Thema 93 abhängig, die seinen Aufstieg akzeptieren müssen. Andererseits wird seine Position auf Dauer davon bestimmt, wie sehr es ihm gelingt, diese Netzwerke und ihre Ressourcen an sich zu binden, also sich selbst als das reale Machtzentrum zu etablieren. Putin hat die Emanzipation von seinem Vorgänger seinerzeit ebenso vorsichtig wie deutlich vollzogen, so durch die Verdrängung von Repräsentanten des Jelzin-Clans aus den wichtigen politischen Institutionen zugunsten von persönlich loyalen, ihm biografisch verbundenen Personen, durch den Pakt mit den Großunternehmern, sich politischer Aktivitäten zu enthalten, und nicht zuletzt durch die Reformen, die das politische System insgesamt auf den Präsidenten hin zentralisiert haben. Anders als seinerzeit Putin hat Medwedjew jedoch wahrscheinlich geringere Aussichten darauf, sich von seinem Mentor zu distanzieren. Denn dieser kann, wie gesagt, auf eine beachtliche Erfolgsbilanz verweisen, ist offensichtlich gesund und erfreut sich höchster Popularität. Medwedjew verspricht deshalb zumindest bisher Kontinuität, und allenfalls die Betonung einer besonderen politischen Liberalität und persönlichen Kultiviertheit des neuen Präsidenten können als Anzeichen einer ausbaufähigen Profilierung gedeutet werden. Wie die neue russische Dyarchie funktionieren wird, lässt sich von außen nicht besonders gut vorhersagen die bisher absehbare Kompetenz- und Ressourcenzuordnung an Putin und Medwedjew kann ebenso einvernehmliche Arbeitsteilung andeuten wie beginnende Konkurrenz.
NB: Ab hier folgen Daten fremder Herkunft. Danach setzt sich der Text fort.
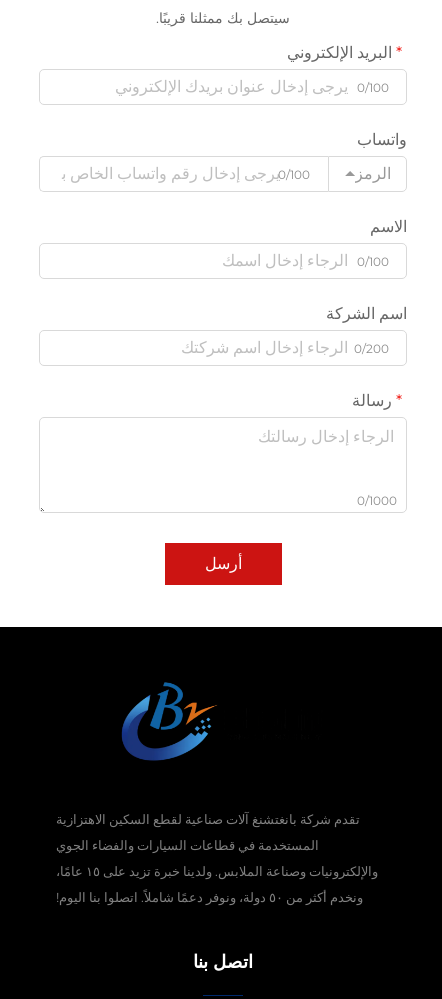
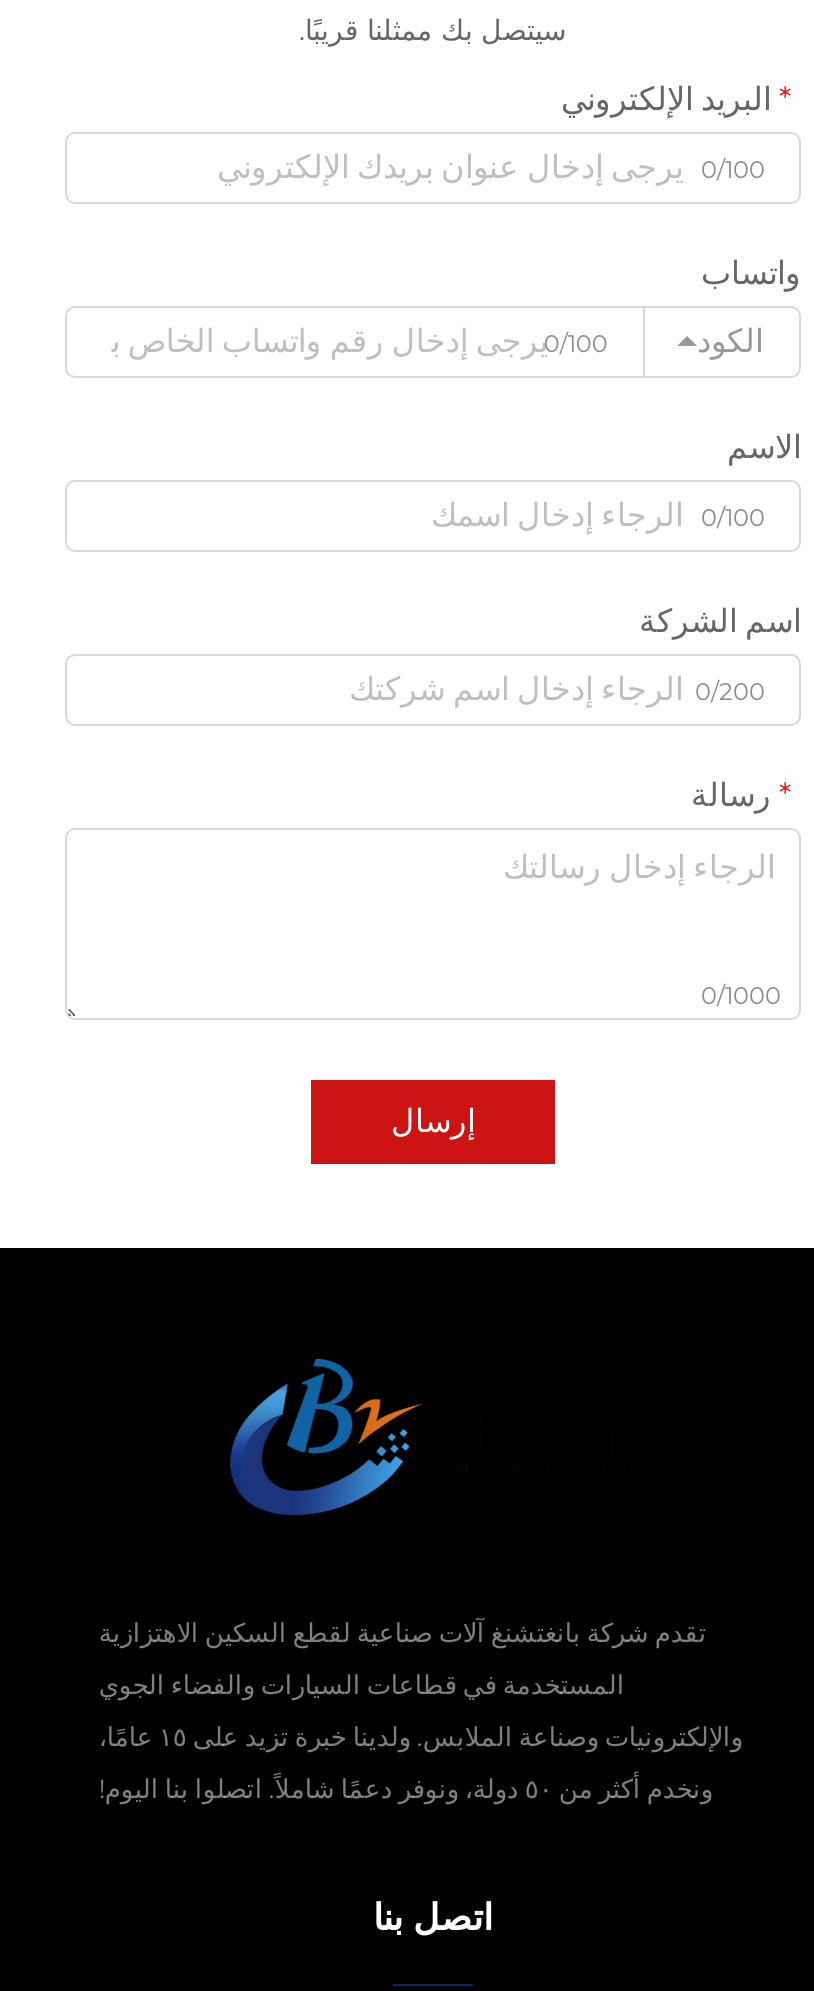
[355,164,391,183] الرمز -> [697,322,763,360] الكود
[204,554,242,573] أرسل -> [391,1102,475,1140] إرسال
Eventuelle Veränderungen werden Hinweise auf das reale Kräfteverhältnis geben vielleicht aber auch nur auf Putins Absichten, da er höchstwahrscheinlich derjenige ist, der aus der Position des Stärkeren gestartet ist. Gleichzeitig werden solche Hinweise lückenhaft und unsicher bleiben, da sie wichtige Aspekte der Politik im Arkanbereich nur bedingt und eventuell mit Verzögerung widerspiegeln. Tatsächlich ist also das sogenannte Nachfolgerproblem noch keineswegs gelöst, über das in Russland seit Jahren intensiv diskutiert wurde: Dem nominierten Amtsnachfolger wird die Übernahme der faktischen Schlüsselposition (bisher) weder in der Öffentlichkeit noch unter Experten zweifelsfrei geglaubt. WT: Vielen Dank für das Gespräch.